A rendere nota la scoperta è il Ministro della Sanità britannico, Matt Hancock. Nel Regno Unito è stato identificato un nuovo ceppo del coronavirus Sars-Cov-2, che potrebbe generare anche una diffusione più rapida del Covid-19. Tuttavia, il segretario di stato sostiene che non vi siano ragioni per ipotizzare che questa variante abbia causato forme patologiche peggiori, o che abbia compromesso l’efficacia dei vaccini.

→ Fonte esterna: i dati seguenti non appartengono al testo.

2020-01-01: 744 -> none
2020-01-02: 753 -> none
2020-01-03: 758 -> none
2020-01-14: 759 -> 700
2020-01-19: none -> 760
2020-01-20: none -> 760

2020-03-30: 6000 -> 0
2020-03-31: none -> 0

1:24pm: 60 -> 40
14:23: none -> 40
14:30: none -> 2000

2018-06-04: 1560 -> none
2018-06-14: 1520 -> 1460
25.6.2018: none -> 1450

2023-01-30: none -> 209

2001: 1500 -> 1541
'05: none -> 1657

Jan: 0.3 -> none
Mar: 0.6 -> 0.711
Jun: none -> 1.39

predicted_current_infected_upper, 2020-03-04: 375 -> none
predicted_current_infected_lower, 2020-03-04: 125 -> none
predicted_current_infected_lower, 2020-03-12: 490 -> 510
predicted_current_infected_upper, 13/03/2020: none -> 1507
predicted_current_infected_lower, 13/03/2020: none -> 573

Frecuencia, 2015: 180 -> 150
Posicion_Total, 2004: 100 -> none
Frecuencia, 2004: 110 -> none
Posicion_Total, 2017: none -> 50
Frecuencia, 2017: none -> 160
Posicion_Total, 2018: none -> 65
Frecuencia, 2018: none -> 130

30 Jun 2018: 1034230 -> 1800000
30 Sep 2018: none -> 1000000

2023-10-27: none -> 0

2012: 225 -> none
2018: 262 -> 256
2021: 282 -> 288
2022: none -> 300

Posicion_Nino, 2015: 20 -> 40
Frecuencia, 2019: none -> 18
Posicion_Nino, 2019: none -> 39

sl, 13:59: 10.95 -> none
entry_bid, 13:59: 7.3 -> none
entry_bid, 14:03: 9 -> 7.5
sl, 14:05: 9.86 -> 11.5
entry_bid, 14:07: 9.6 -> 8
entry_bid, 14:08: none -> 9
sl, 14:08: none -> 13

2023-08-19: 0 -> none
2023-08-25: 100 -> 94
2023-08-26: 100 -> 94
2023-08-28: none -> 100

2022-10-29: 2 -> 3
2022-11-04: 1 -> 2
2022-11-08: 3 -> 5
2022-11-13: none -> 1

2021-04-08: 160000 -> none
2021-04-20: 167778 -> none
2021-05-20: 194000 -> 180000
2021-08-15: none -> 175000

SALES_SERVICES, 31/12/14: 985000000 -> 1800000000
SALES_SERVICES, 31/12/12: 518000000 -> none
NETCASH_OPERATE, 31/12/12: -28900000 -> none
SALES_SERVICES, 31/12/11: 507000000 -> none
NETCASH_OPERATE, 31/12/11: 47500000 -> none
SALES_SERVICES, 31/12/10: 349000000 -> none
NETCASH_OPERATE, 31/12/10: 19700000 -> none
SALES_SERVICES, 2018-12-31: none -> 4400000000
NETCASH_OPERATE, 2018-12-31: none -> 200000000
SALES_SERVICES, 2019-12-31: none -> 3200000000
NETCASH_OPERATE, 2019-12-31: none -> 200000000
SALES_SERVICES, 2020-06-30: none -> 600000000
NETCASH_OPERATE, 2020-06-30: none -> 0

L’individuazione della nuova variante di coronavirus è avvenuta in seguito a una brusca risalita dei contagi a Londra e nei dintorni della città. Per questo motivo, nei prossimi giorni, le zone con la maggior incidenza di covid saranno sottoposte a misure ancora più restrittive. Il Ministro della Sanità ha inoltre precisato che 60 autorità locali diverse hanno registrato infezioni da Covid causata della nuova variante.

In tutto, sono oltre 1000 i positivi al coronavirus che hanno contratto la nuova variante. Nel frattempo, diversi esperti sono intervenuti in merito alla scoperta. Nel corso del consueto briefing dell’OMS sul Covid-19, la dottoressa Maria Van Kerkhove ha dichiarato che al momento non ci sono prove che questa nuova variante del coronavirus si comporti in modo diverso.

Anche il noto virologo Roberto Burioni ha dedicato all’argomento una pagina della sua rubrica, Medical Facts. “Virus varianti (ovvero diversi da quello circolante precedente) nascono continuamente durante una pandemia“, sottolinea Burioni.

Al momento non abbiamo nessuna evidenza scientifica che questo mutante “inglese” possa causare una malattia più grave, possa trasmettersi meglio o possa sfuggire all’immunità naturale o a quella indotta dal vaccino”.